Очей, ресниц, бровей агат, граната губ твоих цветенье!
Ухватившись рукой за металлическую стойку нар, я стоял как окаменевший. Во рту пересохло.
В груди лелея образ твой, луной ущербною я таю!
Отрады нет, и в тягость жизнь, и смерть я, грешный, призываю!
Девдариани повернулся к нам. По щекам его стекали слезы.
О вы, кто любит и любил! Молю, страдалец, вас,
несчастный:
Миджнура* мертвого - меня - земле предайте в день
ненастный!**
_______________
* М и д ж н у р - влюбленный. (Арабское "меджнун" - "обезумевший
от любви".)
** Стихи грузинского поэта Бесики (Виссариона Габашвили; 1780
1791).
Девдариани сглотнул слезы, бросился на нары и уткнулся лицом в подушку.

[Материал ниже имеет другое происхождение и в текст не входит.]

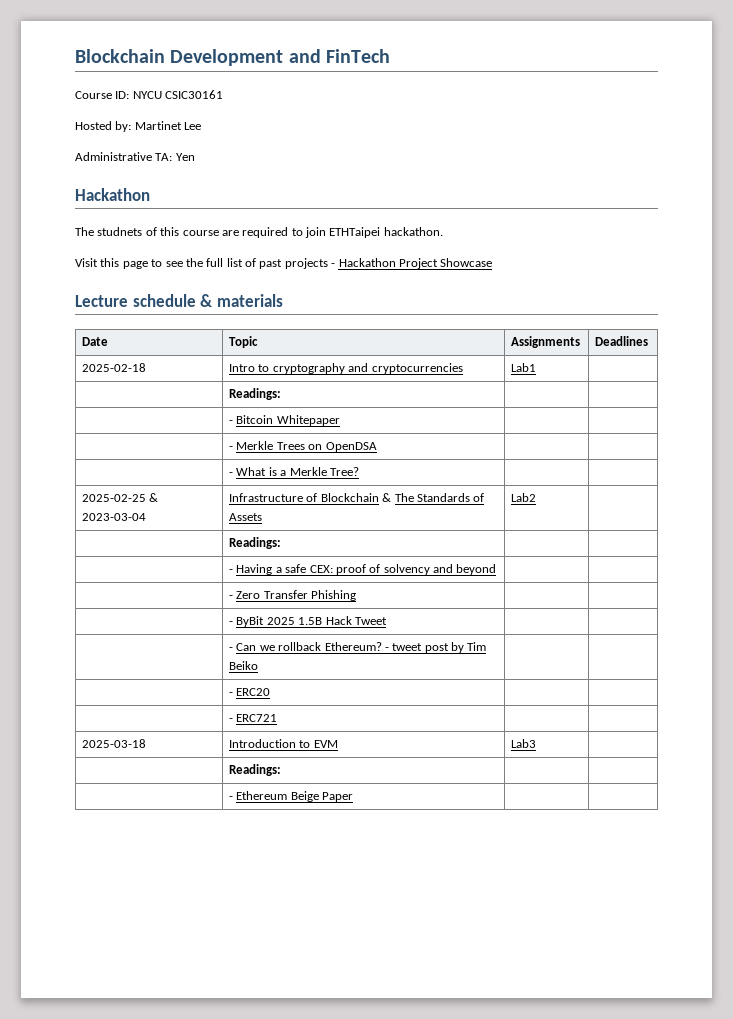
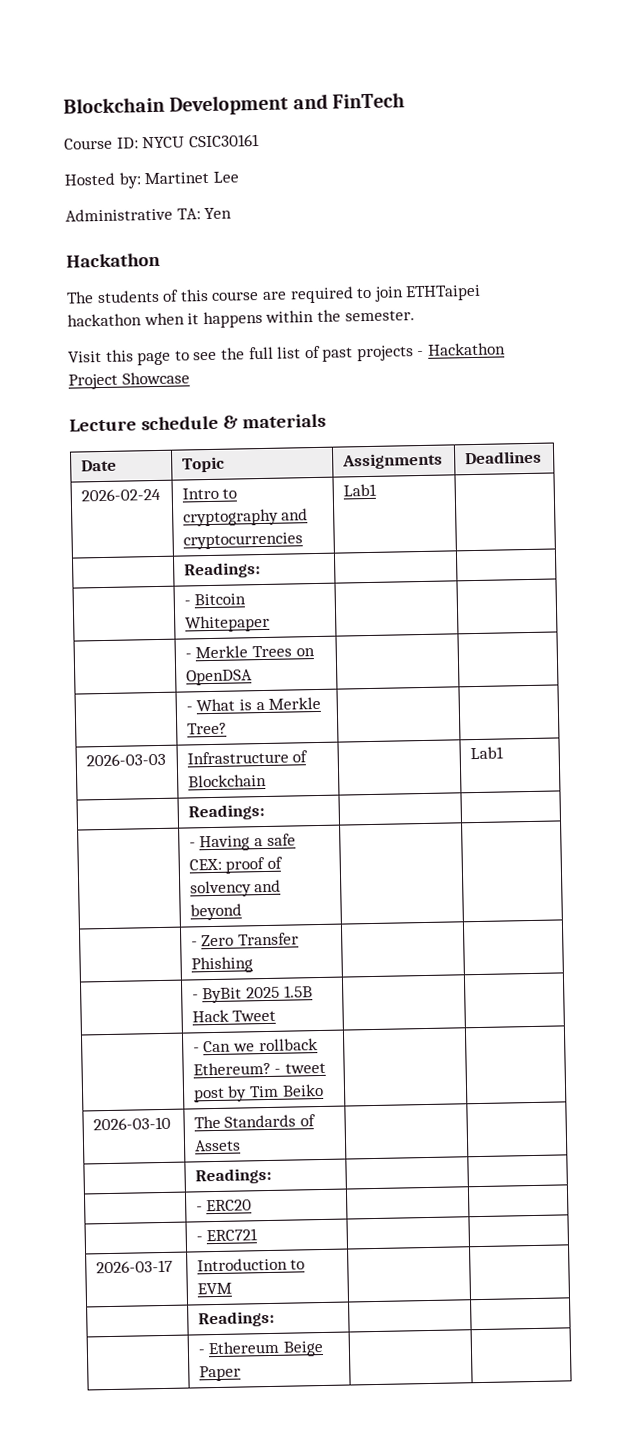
- The studnets of this course are required to join ETHTaipei hackathon.
+ The students of this course are required to join ETHTaipei hackathon when it happens within the semester.
- 2025-02-18 | Intro to cryptography and cryptocurrencies | Lab1 |
+ 2026-02-24 | Intro to cryptography and cryptocurrencies | Lab1 |
- 2025-02-25 & 2023-03-04 | Infrastructure of Blockchain & The Standards of Assets | Lab2 |
+ 2026-03-03 | Infrastructure of Blockchain | | Lab1
+ 2026-03-10 | The Standards of Assets | |
+ | Readings: | |
- 2025-03-18 | Introduction to EVM | Lab3 |
+ 2026-03-17 | Introduction to EVM | |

Оглушенная, оторопевшая Нуну стояла на стуле и лишь моргала полными слез глазами. Чтобы не разрыдаться перед заключенными, она вдруг соскочила со стула, подбежала к двери и забарабанила кулачками.
В камеру ворвался перепуганный надзиратель.
– Кто захлопнул дверь?
– взревел он.
Мы молчали. Нуну вышла.
– Гоголь, кто запер дверь?
– налетел надзиратель на Чичико.
Все поняли - за криком он хотел скрыть собственную оплошность.